As advisors, unless and until we know more about an owner’s company and what goals he or she wants his Exit Plan to achieve, we cannot possibly know which route is best. It is the job of your Exit Planning advisor to help you plan and implement your exit strategies by asking the questions that help you to clarify your goals. Experienced Exit Planning advisors ask the right questions so that you know where you are going, who is going to help you get there and the route you are going to take.
We recommend that you begin your Exit Planning journey with two things: 1) a road map and 2) an experienced guide. The road map describing an Exit Planning process is simple and relatively easy to create. Finding and using experienced advisors may not be as easy. Of course, if an advisor has provided you with a copy of this article, you already know one advisor who can help you with Exit Planning.
Who should be on your Advisory Team?
An Advisory Team should consist of the following professionals:
Financial/Insurance Professional
Business/Estate Planning Attorney(s)
CPA, and
Business Consultant (as needed).
If a third party sale is likely, you should also have a:
Transaction Intermediary (Business Broker or Investment Banker) and
Transaction Attorney.
Why should I have all of these Advisors?
First, no one professional has all of the answers. The issues you face in exiting your company are complex and will require input from professionals in a number of disciplines. For example, an accountant skilled in Exit Planning brings a host of skills (especially tax minimizing techniques) to the process that your attorney may not possess and vice versa. In addition to being skilled in a particular practice area, each advisor should also be familiar with, and better yet, experienced in Exit Planning and should know how to work for you as a member of an Advisory Team.
Lawyers and CPAs are expensive. Won’t this Team cost me more money?
Assembling and meeting with your Advisory Team not only facilitates the exchange of information and ideas but it can reduce your costs by increasing the efficiency of each advisor. Instead of your advisors proceeding in a disjointed and inefficient manner, have a single meeting with all advisors present to coordinate everyone’s efforts.

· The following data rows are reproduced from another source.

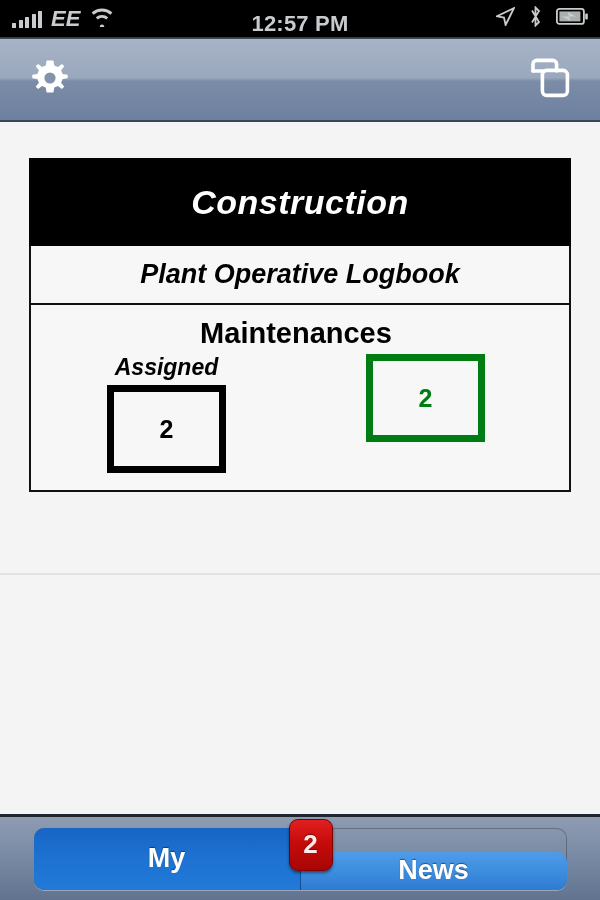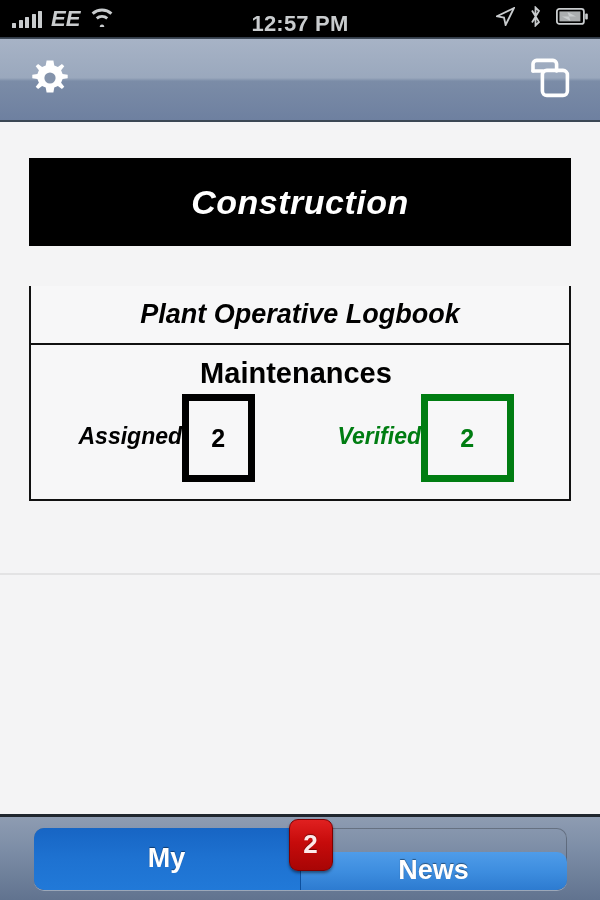"Plant Operative Logbook" .banner-sub { margin-top: 40px -> none }
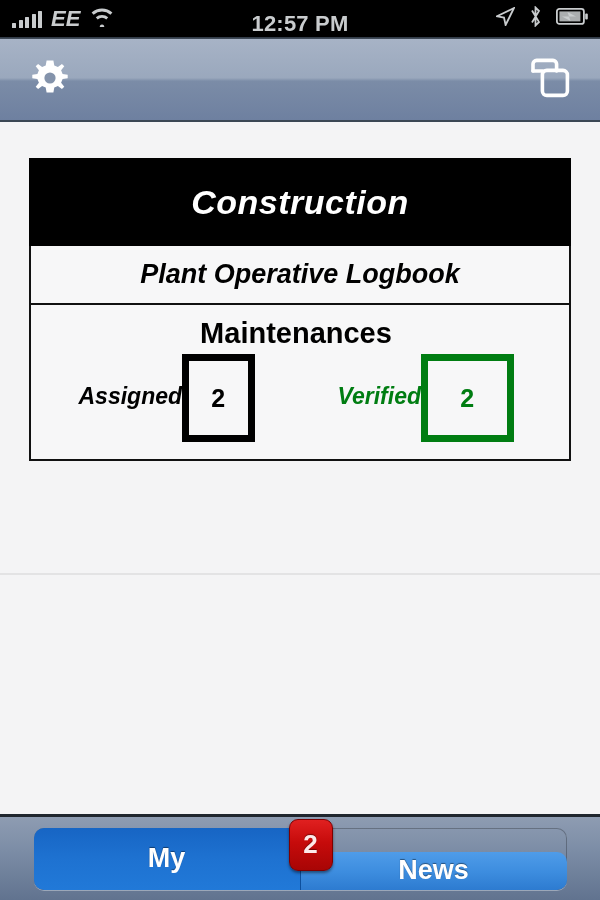"Assigned" .stat { flex-direction: row -> column }
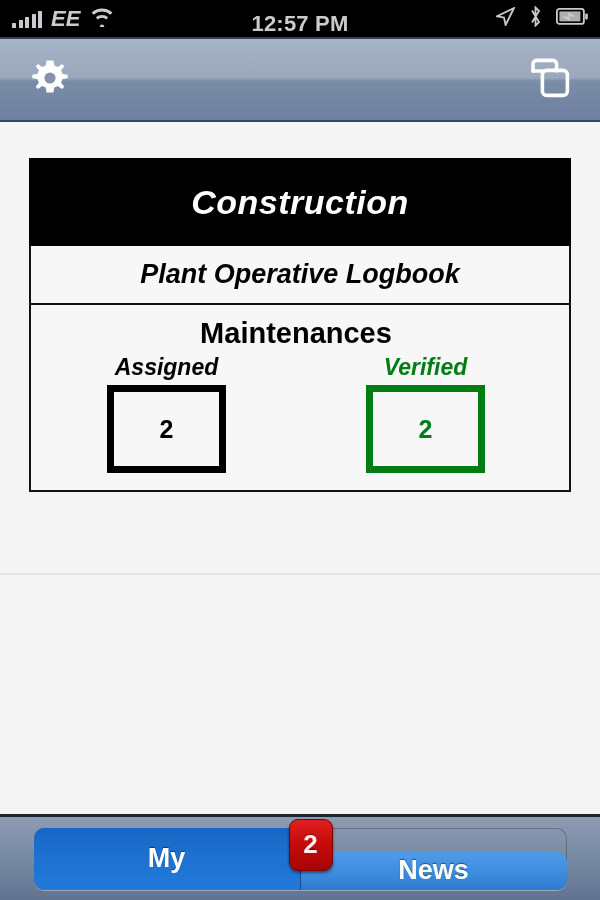"Verified" div.stat-label { html: <div>Verified</div> -> none }
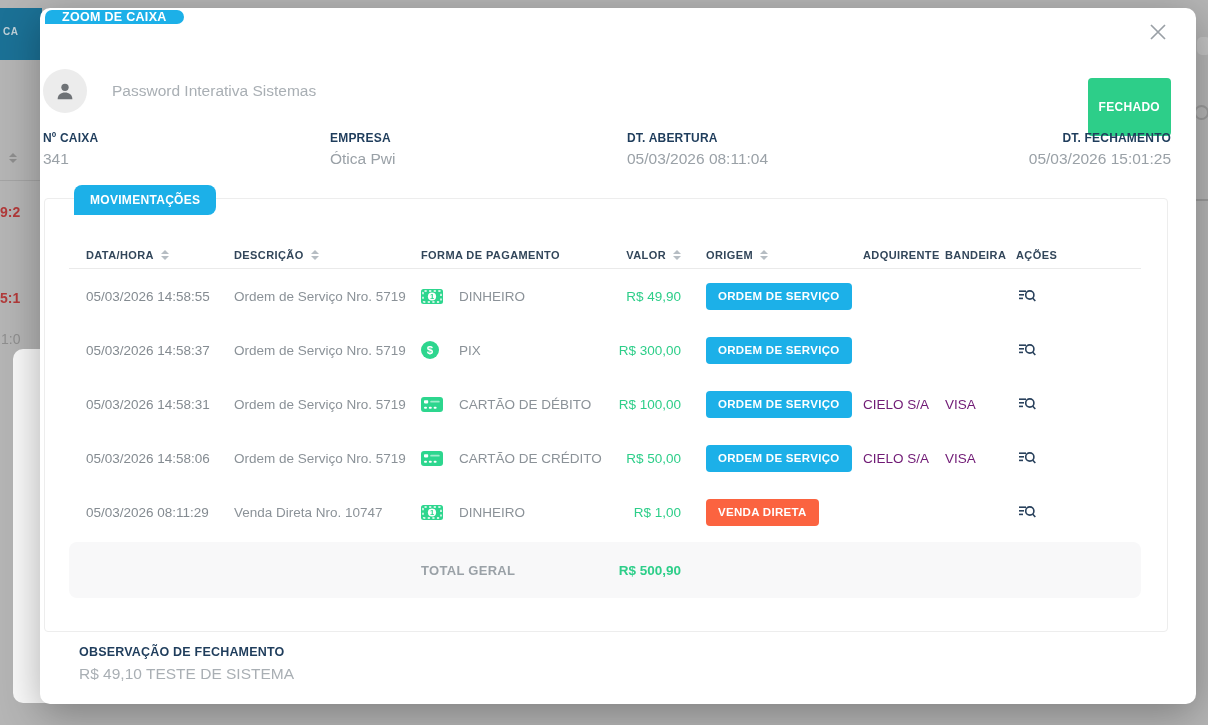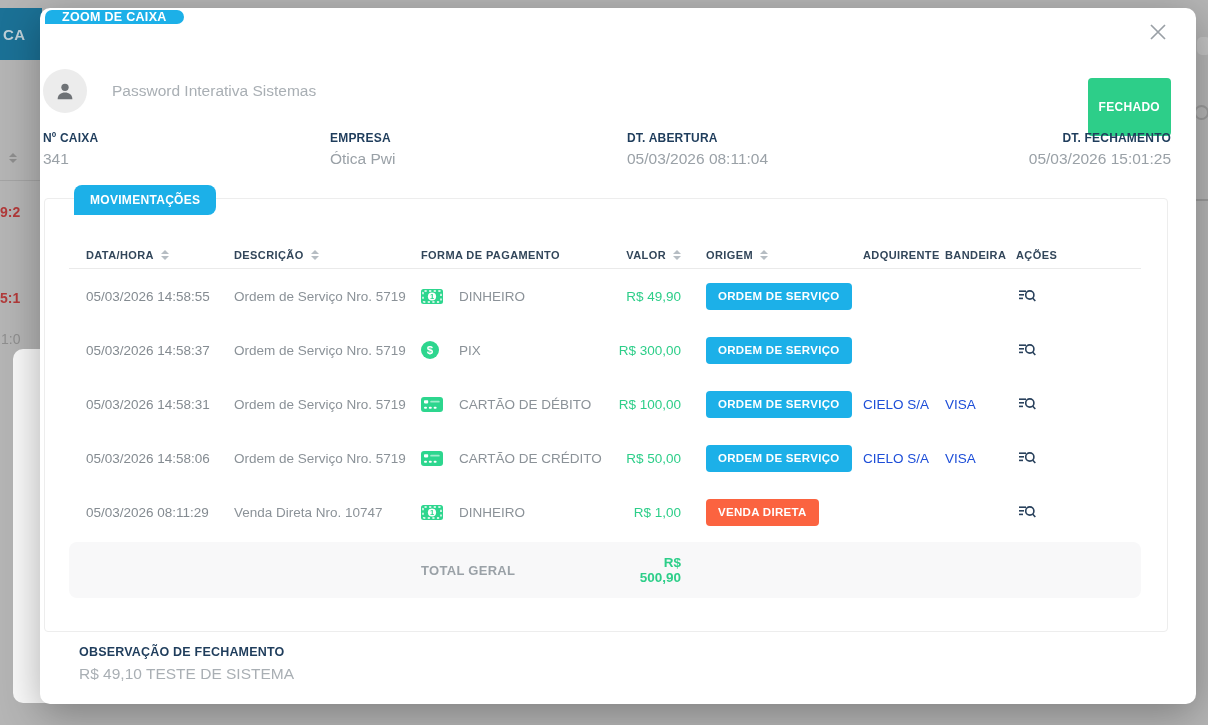"CA" .bd-ca { font-size: 15px -> 10px }
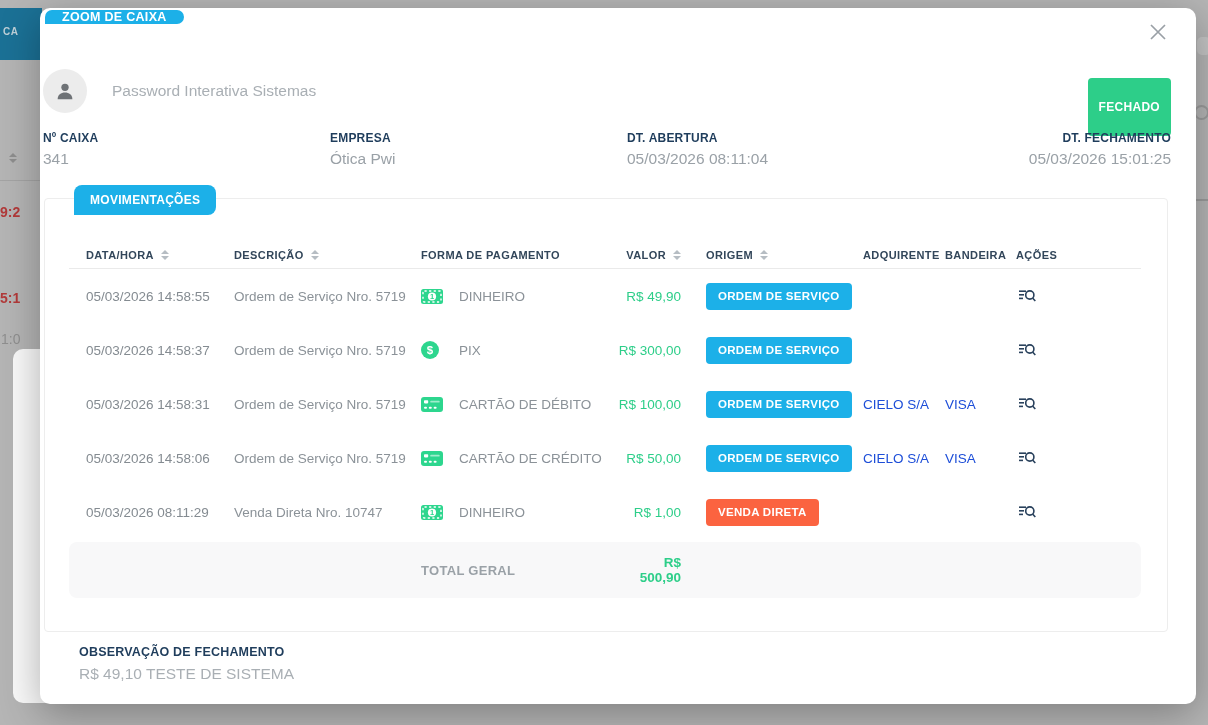"CIELO S/A" .c-acq, .c-brand { color: #1d4ed8 -> #701a75 }
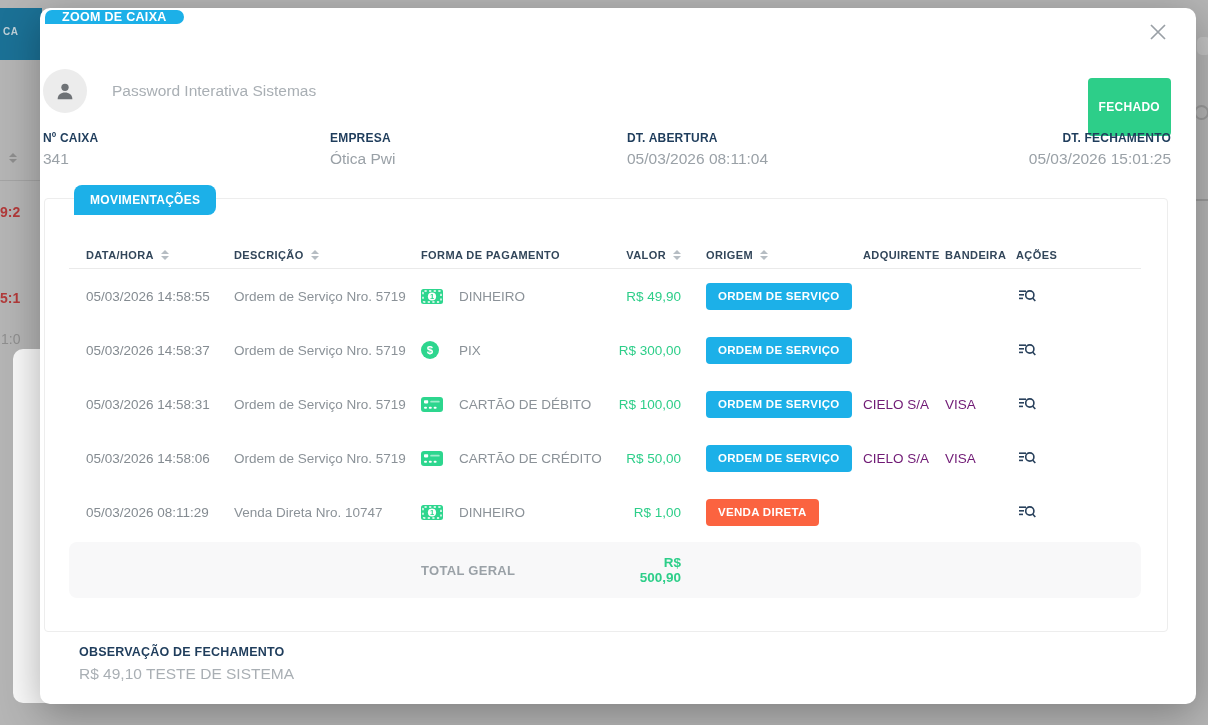"R$ 500,90" .total-value { margin-left: 8px -> none }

How do I find Team members?
Many business owners are familiar with many of these professionals and have worked with them individually in the past. What you may not have done is assembled them as a team charged with a common goal: helping you to leave your business in style. No one advisor can guide you through this process.
Get started today on planning for the single, most critically important financial event of your life – the transition out of your business because the reality is – you only have one chance to get it right!
Value Drivers – the intrinsic characteristics of a company that buyers look for when deciding what company to buy and how much to pay. Value Drivers are an important aspect in a successful sale of a business and consequently it is the work of the owner (not employees) to create and to nurture them. Value drivers include:
A stable and motivated management team.
Operating systems that improve sustainability of cash flows.
A solid, diversified customer base.
A realistic growth strategy.
Effective financial controls.
Stable and improving cash flow.
In a strong Merger & Acquisition (M&A) market, buyers compare the relative strength of your company’s value drivers to those of your competitors. In today’s M&A market, however, buyers want companies that possess all of the characteristics of a well-run business. Additionally, tighter credit forces buyers to use more of their own capital to buy businesses, so they look for acquisitions that carry minimal business risk. Companies with strong value drivers in place carry less risk. Companies lacking one or more value driver(s) simply will not attract interested buyers. This harsh reality means most owners have a lot of work ahead.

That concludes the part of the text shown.